**ABOUT THIS EXERCISE:** Please write out the data exactly, line by line.

[Modification records]

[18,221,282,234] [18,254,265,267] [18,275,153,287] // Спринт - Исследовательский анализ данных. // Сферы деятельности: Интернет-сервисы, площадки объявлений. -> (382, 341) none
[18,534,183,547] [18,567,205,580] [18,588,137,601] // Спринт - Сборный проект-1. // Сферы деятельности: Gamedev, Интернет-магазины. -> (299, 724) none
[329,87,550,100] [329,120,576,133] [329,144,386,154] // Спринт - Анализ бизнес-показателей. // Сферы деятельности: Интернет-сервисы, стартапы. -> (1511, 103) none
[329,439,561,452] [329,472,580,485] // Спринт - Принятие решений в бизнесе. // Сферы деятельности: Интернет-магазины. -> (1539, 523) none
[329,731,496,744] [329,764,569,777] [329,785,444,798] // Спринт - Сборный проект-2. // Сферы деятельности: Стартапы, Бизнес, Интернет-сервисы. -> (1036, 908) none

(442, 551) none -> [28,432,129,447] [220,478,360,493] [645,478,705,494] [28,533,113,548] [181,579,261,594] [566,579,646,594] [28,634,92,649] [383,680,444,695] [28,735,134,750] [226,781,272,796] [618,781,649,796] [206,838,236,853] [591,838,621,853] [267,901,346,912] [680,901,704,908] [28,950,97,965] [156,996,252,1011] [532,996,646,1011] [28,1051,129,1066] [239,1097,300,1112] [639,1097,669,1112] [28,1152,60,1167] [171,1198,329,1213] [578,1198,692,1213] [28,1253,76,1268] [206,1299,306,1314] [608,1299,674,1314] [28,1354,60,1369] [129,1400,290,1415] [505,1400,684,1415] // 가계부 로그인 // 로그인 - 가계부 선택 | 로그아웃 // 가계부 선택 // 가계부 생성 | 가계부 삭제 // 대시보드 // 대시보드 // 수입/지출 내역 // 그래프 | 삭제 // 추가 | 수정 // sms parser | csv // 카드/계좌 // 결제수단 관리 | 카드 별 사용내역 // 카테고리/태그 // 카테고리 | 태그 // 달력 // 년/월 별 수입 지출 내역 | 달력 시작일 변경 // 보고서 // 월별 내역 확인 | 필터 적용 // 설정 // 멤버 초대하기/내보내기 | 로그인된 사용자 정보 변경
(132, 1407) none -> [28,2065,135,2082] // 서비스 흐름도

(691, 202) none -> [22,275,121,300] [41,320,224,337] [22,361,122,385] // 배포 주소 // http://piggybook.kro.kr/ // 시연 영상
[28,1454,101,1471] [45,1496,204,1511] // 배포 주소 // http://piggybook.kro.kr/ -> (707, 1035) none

**SOLVED EXERCISE:**
[18,221,282,234] [18,254,265,267] [18,275,153,287] // Спринт - Исследовательский анализ данных. // Сферы деятельности: Интернет-сервисы, площадки объявлений. -> (382, 341) none
[18,534,183,547] [18,567,205,580] [18,588,137,601] // Спринт - Сборный проект-1. // Сферы деятельности: Gamedev, Интернет-магазины. -> (299, 724) none
[329,87,550,100] [329,120,576,133] [329,144,386,154] // Спринт - Анализ бизнес-показателей. // Сферы деятельности: Интернет-сервисы, стартапы. -> (1511, 103) none
[329,439,561,452] [329,472,580,485] // Спринт - Принятие решений в бизнесе. // Сферы деятельности: Интернет-магазины. -> (1539, 523) none
[329,731,496,744] [329,764,569,777] [329,785,444,798] // Спринт - Сборный проект-2. // Сферы деятельности: Стартапы, Бизнес, Интернет-сервисы. -> (1036, 908) none

(442, 551) none -> [28,432,129,447] [220,478,360,493] [645,478,705,494] [28,533,113,548] [181,579,261,594] [566,579,646,594] [28,634,92,649] [383,680,444,695] [28,735,134,750] [226,781,272,796] [618,781,649,796] [206,838,236,853] [591,838,621,853] [267,901,346,912] [680,901,704,908] [28,950,97,965] [156,996,252,1011] [532,996,646,1011] [28,1051,129,1066] [239,1097,300,1112] [639,1097,669,1112] [28,1152,60,1167] [171,1198,329,1213] [578,1198,692,1213] [28,1253,76,1268] [206,1299,306,1314] [608,1299,674,1314] [28,1354,60,1369] [129,1400,290,1415] [505,1400,684,1415] // 가계부 로그인 // 로그인 - 가계부 선택 | 로그아웃 // 가계부 선택 // 가계부 생성 | 가계부 삭제 // 대시보드 // 대시보드 // 수입/지출 내역 // 그래프 | 삭제 // 추가 | 수정 // sms parser | csv // 카드/계좌 // 결제수단 관리 | 카드 별 사용내역 // 카테고리/태그 // 카테고리 | 태그 // 달력 // 년/월 별 수입 지출 내역 | 달력 시작일 변경 // 보고서 // 월별 내역 확인 | 필터 적용 // 설정 // 멤버 초대하기/내보내기 | 로그인된 사용자 정보 변경
(132, 1407) none -> [28,2065,135,2082] // 서비스 흐름도

(691, 202) none -> [22,275,121,300] [41,320,224,337] [22,361,122,385] // 배포 주소 // http://piggybook.kro.kr/ // 시연 영상
[28,1454,101,1471] [45,1496,204,1511] // 배포 주소 // http://piggybook.kro.kr/ -> (707, 1035) none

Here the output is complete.